Before and after images
********************

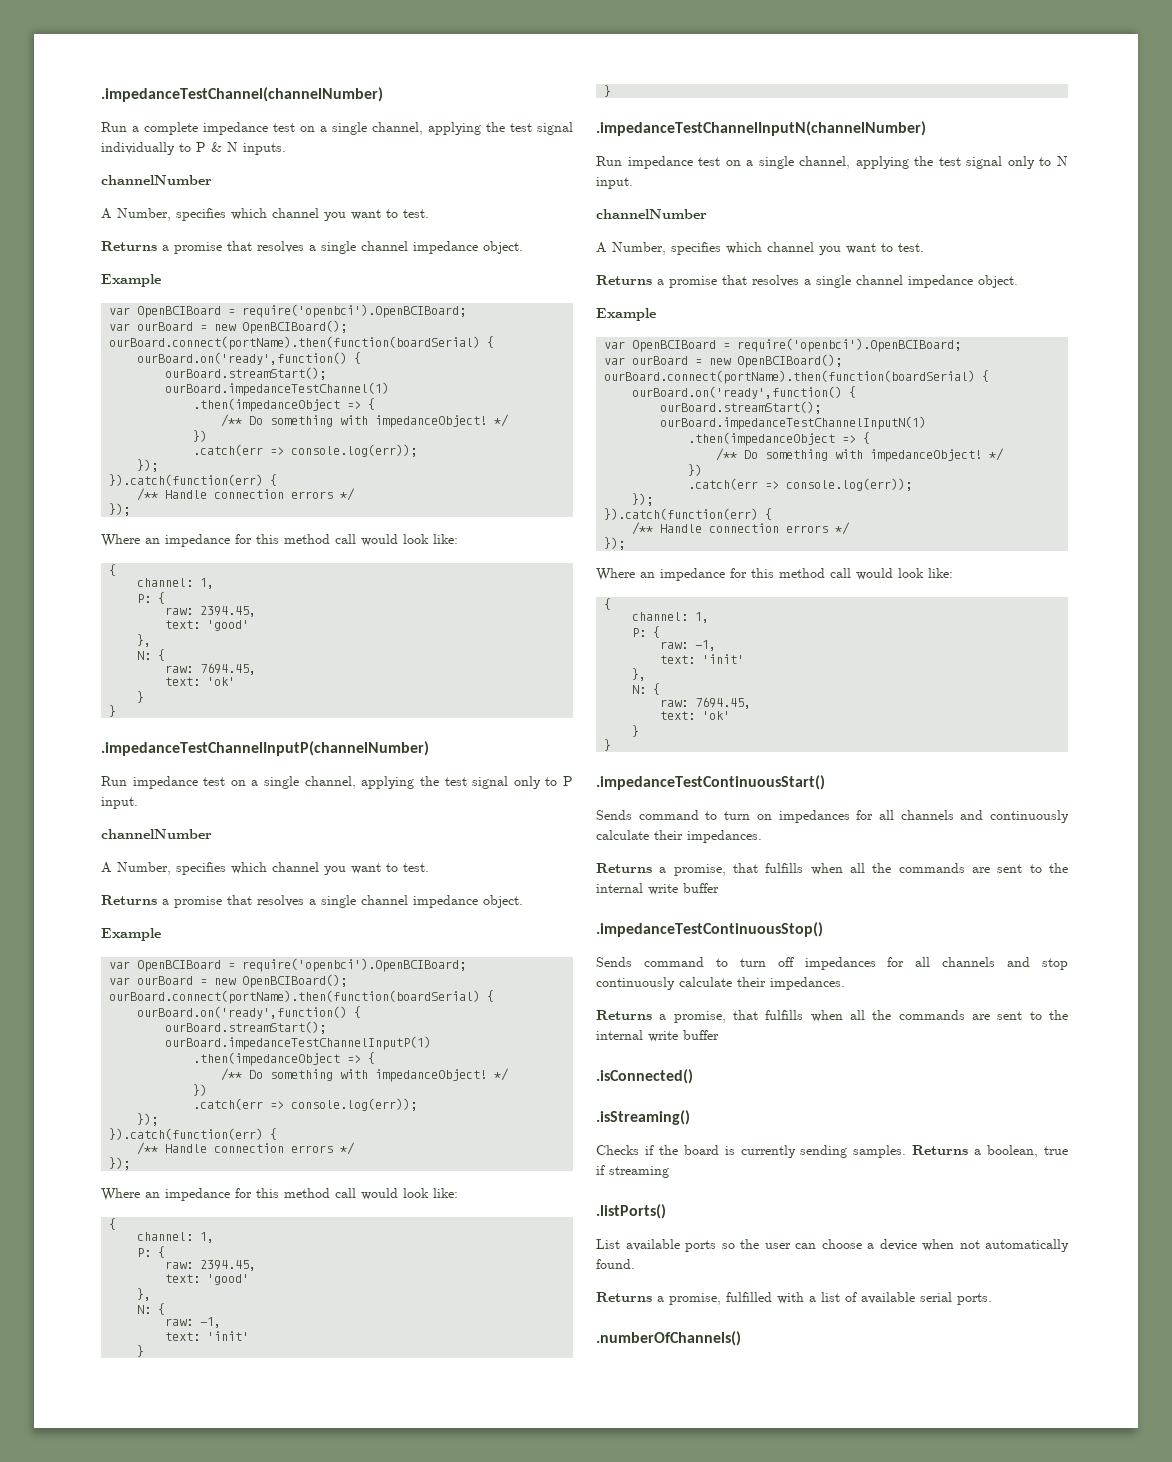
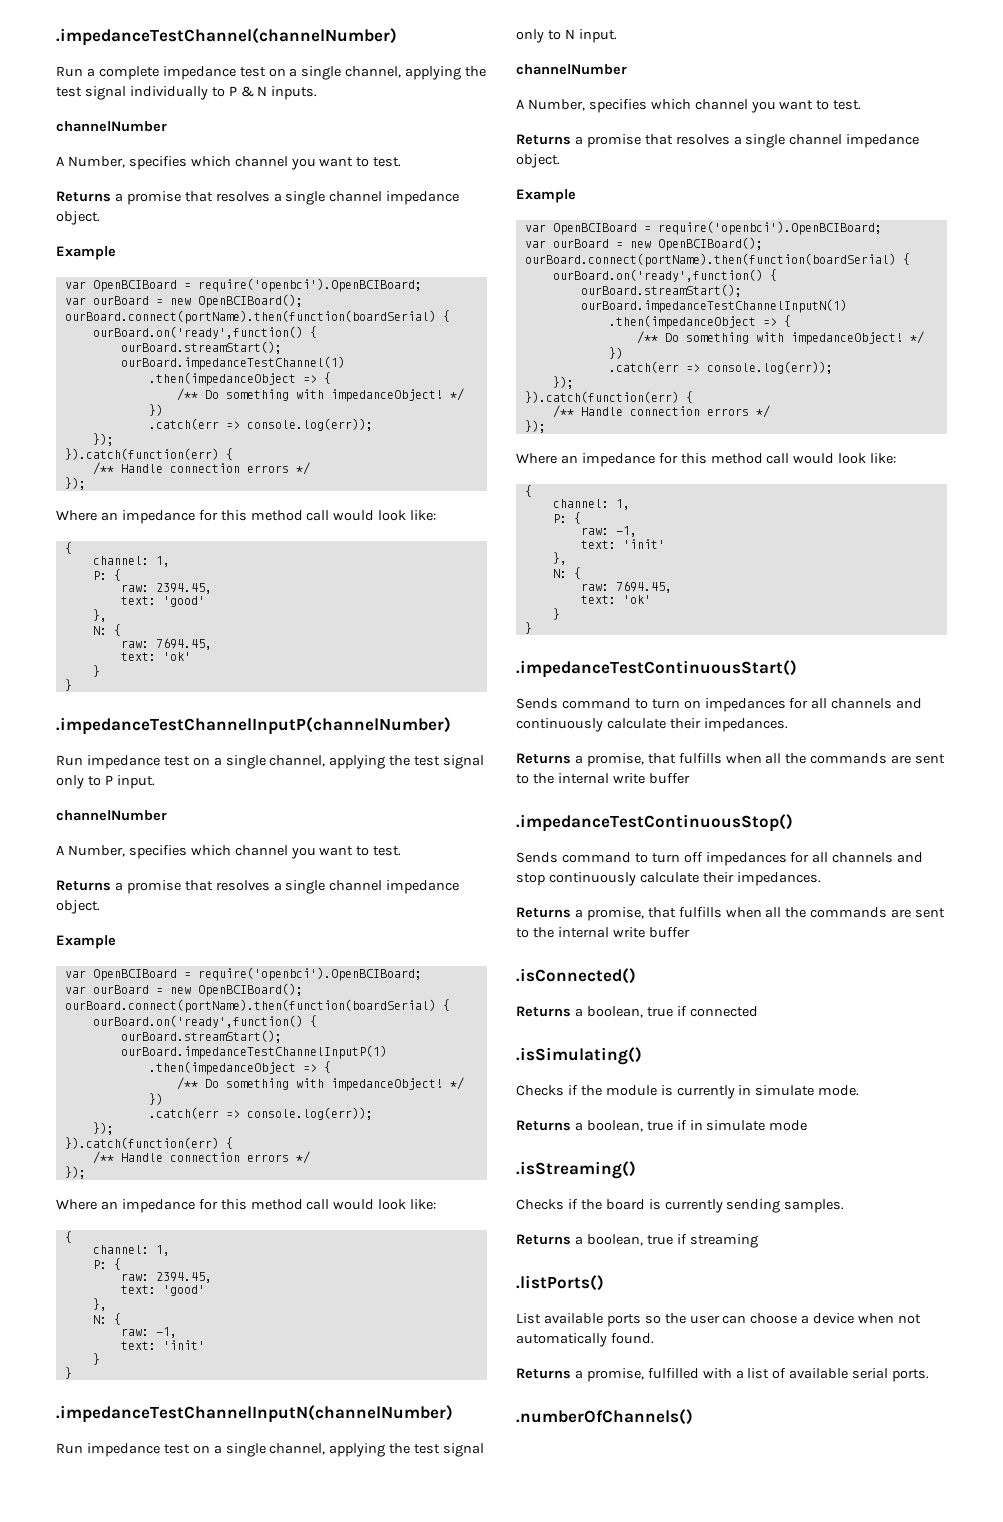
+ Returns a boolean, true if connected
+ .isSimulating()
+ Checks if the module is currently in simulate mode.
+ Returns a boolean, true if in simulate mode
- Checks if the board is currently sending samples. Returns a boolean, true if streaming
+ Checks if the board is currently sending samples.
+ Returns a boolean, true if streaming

********************

Every line above goes into the copy unchanged; the pictures do not.

+ Returns a boolean, true if connected
+ .isSimulating()
+ Checks if the module is currently in simulate mode.
+ Returns a boolean, true if in simulate mode
- Checks if the board is currently sending samples. Returns a boolean, true if streaming
+ Checks if the board is currently sending samples.
+ Returns a boolean, true if streaming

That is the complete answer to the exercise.